Posted by: Andrew MacKie-Mason | Mar 25, 2010 12:21:15 PM

Andrew makes a solid point. You're right both that the concerns I raised apply to the criminal context as well as the social welfare context and that I don't think we should privatize criminal justice. As I've argued subsequently in my other post, sometimes we must rely on government, but that we should do so only when necessary and adopt a presumption against government as the solution to problems.

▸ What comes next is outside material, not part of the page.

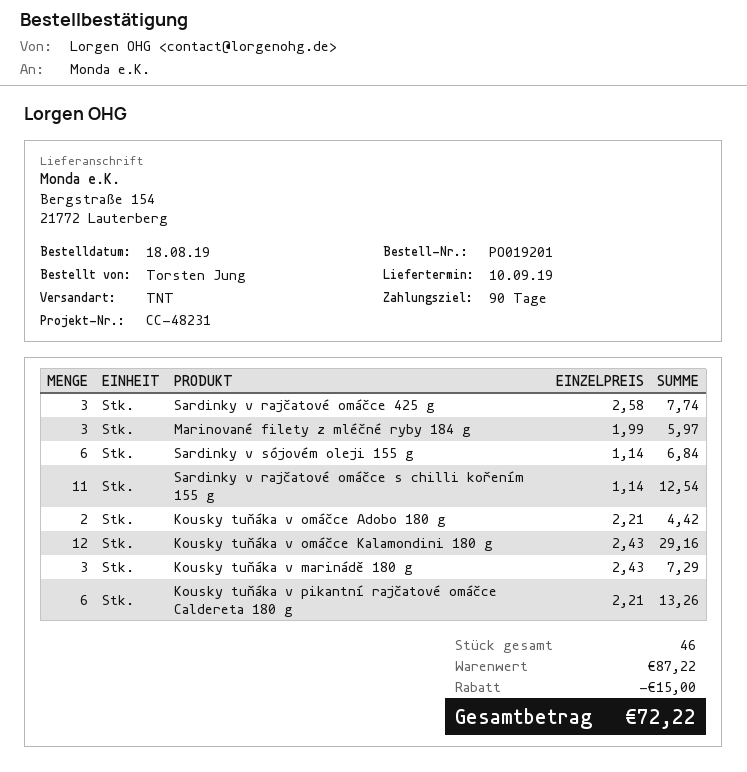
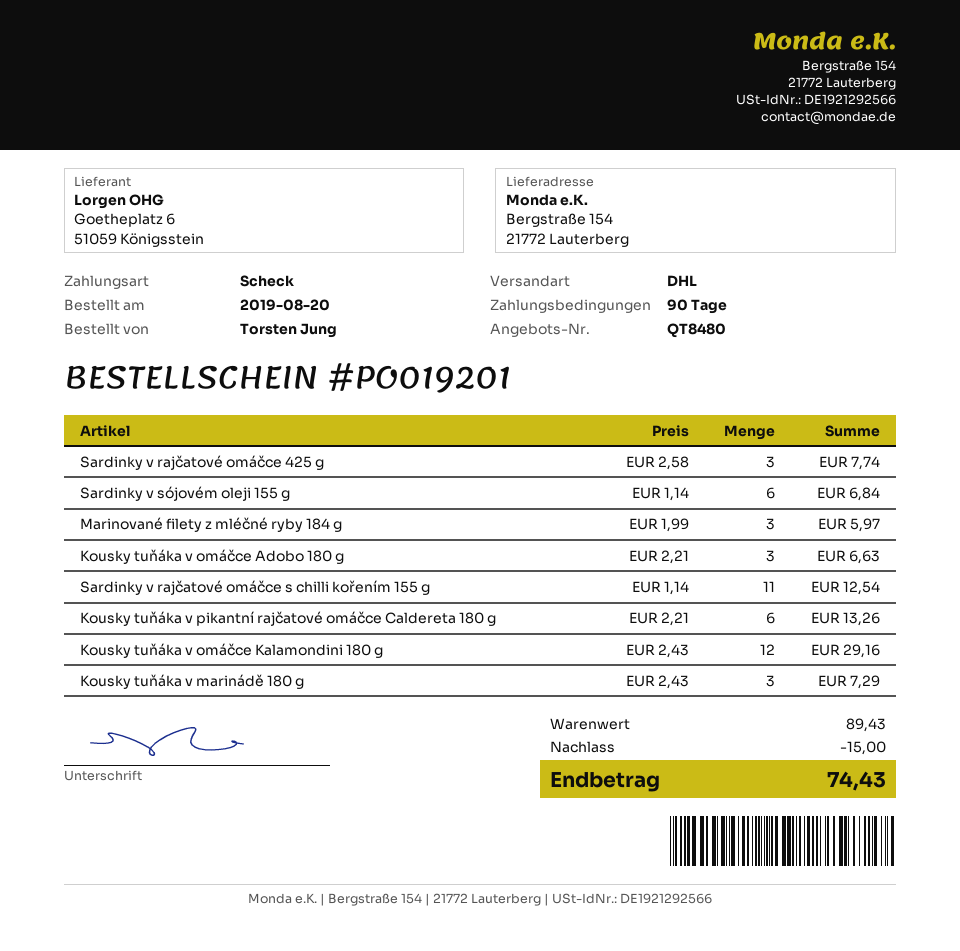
order date: 2019-08-18 -> 2019-08-20
shipping method: TNT -> DHL
Kousky tuňáka v omáčce Adobo 180 g: 2 x 2.21 = 4.42 -> 3 x 2.21 = 6.63
subtotal: 87.22 -> 89.43
total: 72.22 -> 74.43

Even when government is the right tool for the job -- as in policing against and prosecuting crimes -- we should recognize the great risk of suppression of human dignity and liberty by overbearing policing and prosecution. That should cause us to think carefully about when we want to use the criminal law, what activities should be addressed by criminal sanctions as opposed to other means, how much discretion we wish to allow the police and prosecutors, what safeguards should be in place, what alternatives are available to formal prosecution and sentencing by way of diversion means, how should we sentence, etc.

Posted by: Greg Sisk | Mar 25, 2010 1:14:39 PM

What differences do you see between the health care and police contexts, then? It seems like you're focusing on the general negatives of government intereference and ignoring the possible benefits and why they apply in some contexts but not to health care.

I'll hopefully have time for a more substantive response later.